**WHAT THE TASK REQUIRES**
Write out exactly the lines below from the one containing "font-size: 14.5px;" to the last, both ends kept, and nothing more; skip all pictures.

─── RECORDS FOR THE EXERCISE

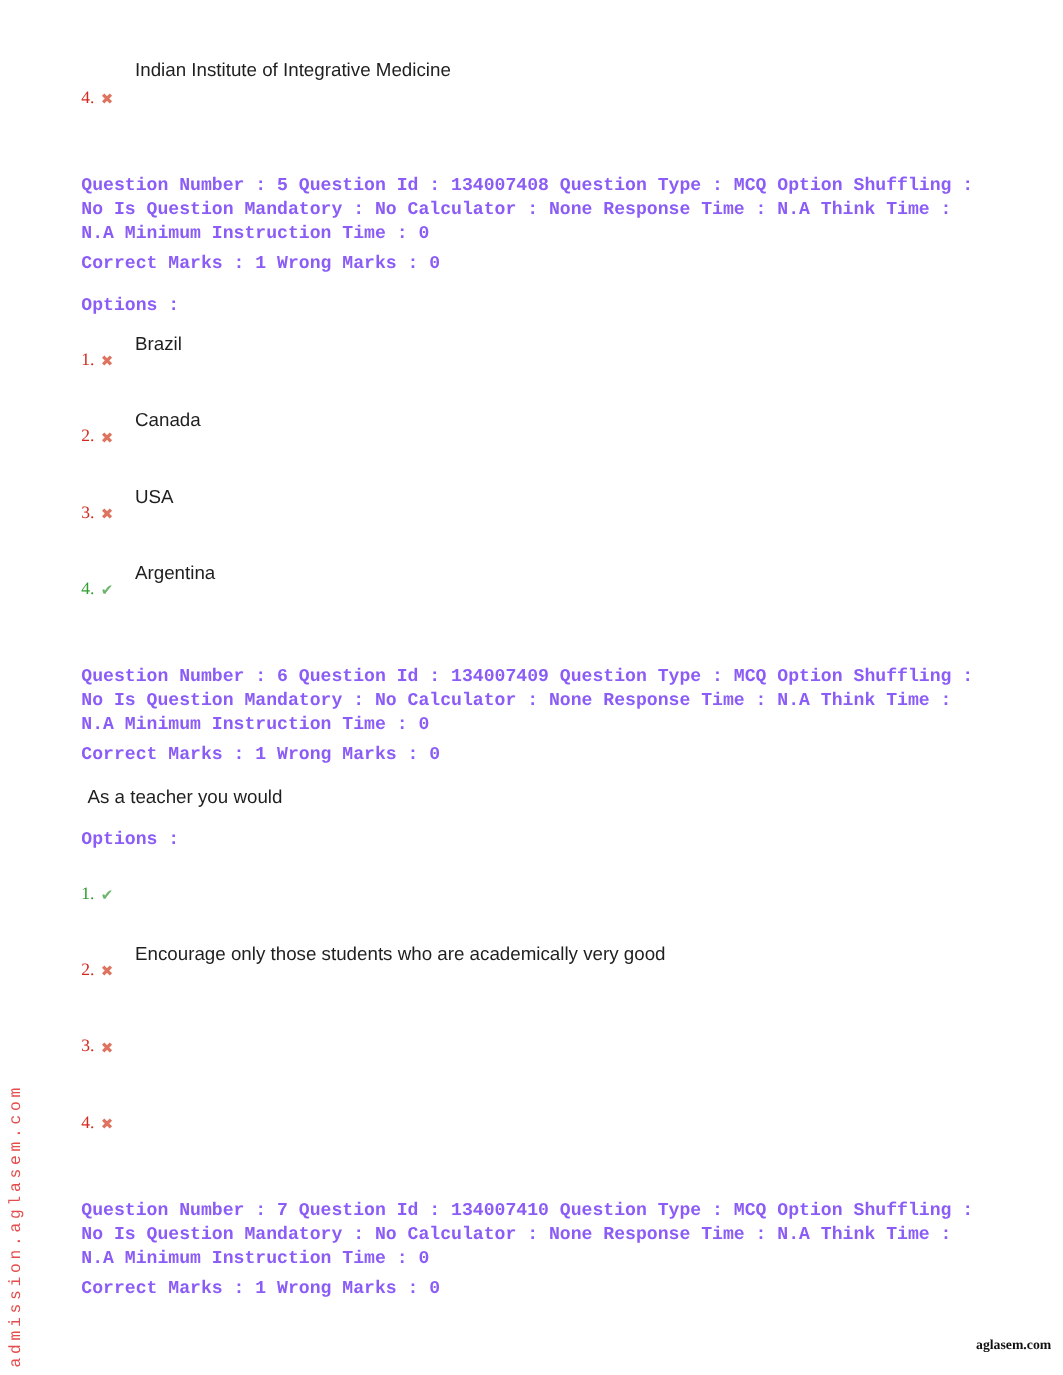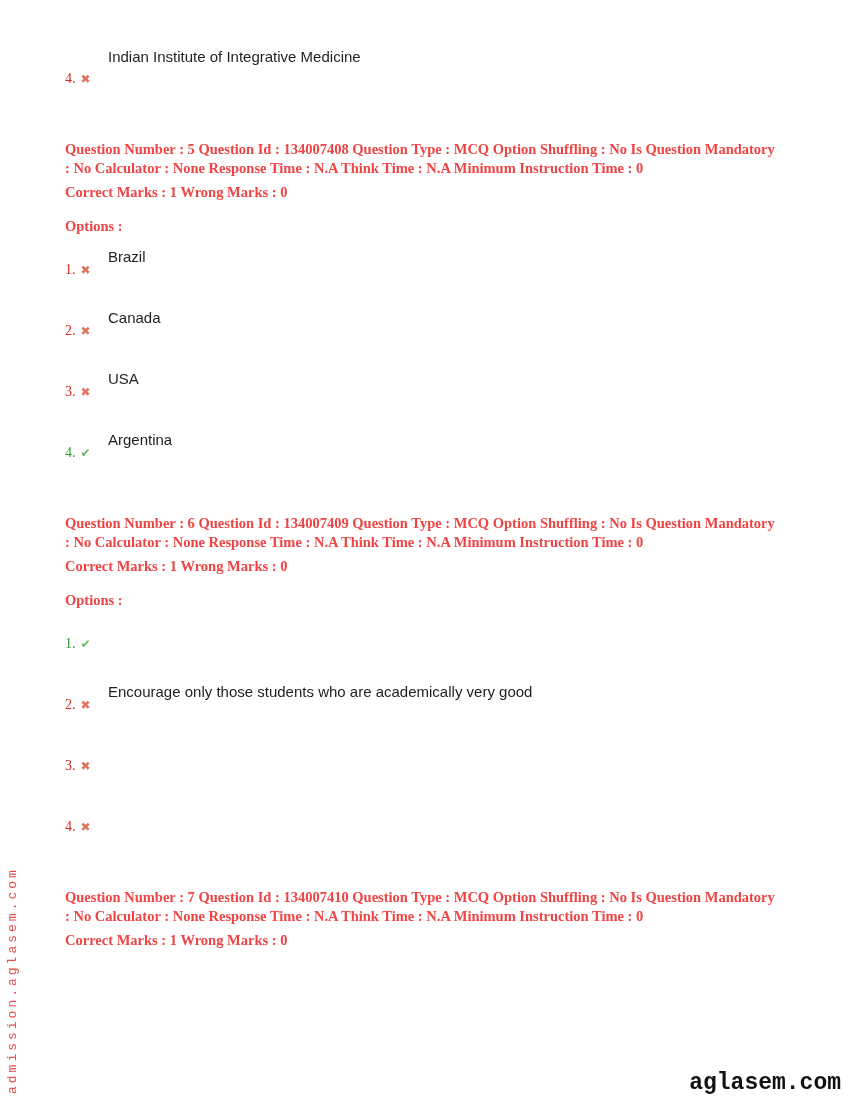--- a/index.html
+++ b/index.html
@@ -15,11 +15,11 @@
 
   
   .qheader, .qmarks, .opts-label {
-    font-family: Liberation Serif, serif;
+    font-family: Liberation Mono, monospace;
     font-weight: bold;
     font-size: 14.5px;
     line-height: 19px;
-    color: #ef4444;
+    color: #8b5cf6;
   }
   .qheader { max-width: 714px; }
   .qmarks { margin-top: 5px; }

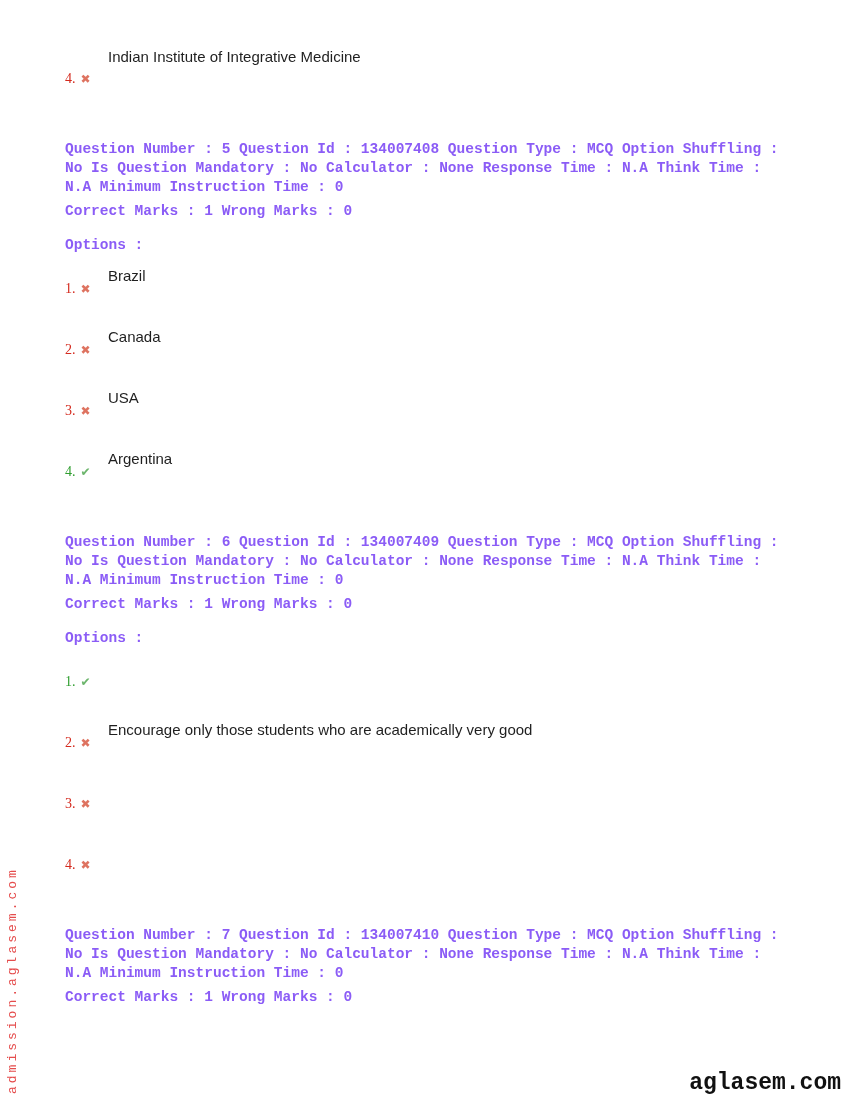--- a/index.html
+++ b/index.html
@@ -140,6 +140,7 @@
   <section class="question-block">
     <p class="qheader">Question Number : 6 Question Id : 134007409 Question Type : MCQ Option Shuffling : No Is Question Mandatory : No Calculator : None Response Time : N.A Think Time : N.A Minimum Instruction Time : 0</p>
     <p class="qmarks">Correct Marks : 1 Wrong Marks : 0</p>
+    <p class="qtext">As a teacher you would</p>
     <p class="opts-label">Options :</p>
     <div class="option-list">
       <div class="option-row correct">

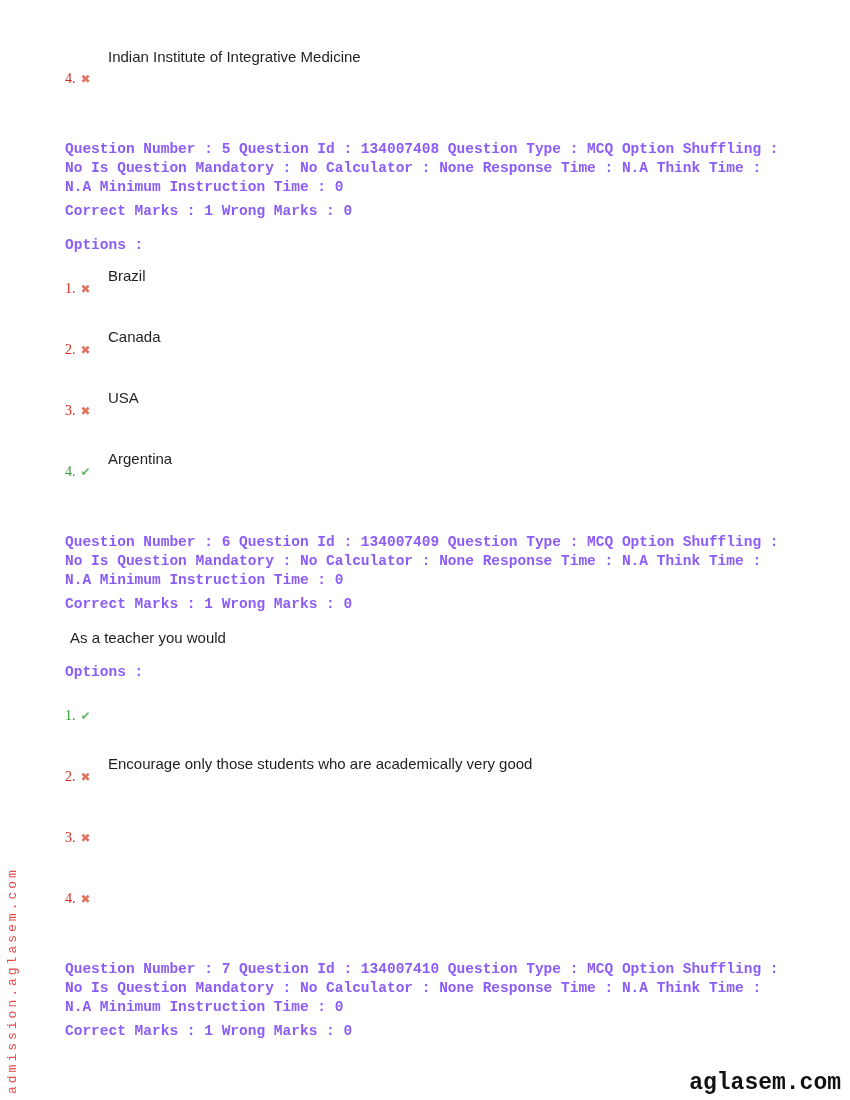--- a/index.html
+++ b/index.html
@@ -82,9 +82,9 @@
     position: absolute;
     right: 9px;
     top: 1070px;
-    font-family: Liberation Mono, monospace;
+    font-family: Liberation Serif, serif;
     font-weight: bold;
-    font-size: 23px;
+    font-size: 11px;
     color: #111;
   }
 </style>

──────

**WRITTEN SOLUTION**
     font-size: 14.5px;
     line-height: 19px;
-    color: #ef4444;
+    color: #8b5cf6;
   }
   .qheader { max-width: 714px; }
   .qmarks { margin-top: 5px; }

--- a/index.html
+++ b/index.html
@@ -140,6 +140,7 @@
   <section class="question-block">
     <p class="qheader">Question Number : 6 Question Id : 134007409 Question Type : MCQ Option Shuffling : No Is Question Mandatory : No Calculator : None Response Time : N.A Think Time : N.A Minimum Instruction Time : 0</p>
     <p class="qmarks">Correct Marks : 1 Wrong Marks : 0</p>
+    <p class="qtext">As a teacher you would</p>
     <p class="opts-label">Options :</p>
     <div class="option-list">
       <div class="option-row correct">

--- a/index.html
+++ b/index.html
@@ -82,9 +82,9 @@
     position: absolute;
     right: 9px;
     top: 1070px;
-    font-family: Liberation Mono, monospace;
+    font-family: Liberation Serif, serif;
     font-weight: bold;
-    font-size: 23px;
+    font-size: 11px;
     color: #111;
   }
 </style>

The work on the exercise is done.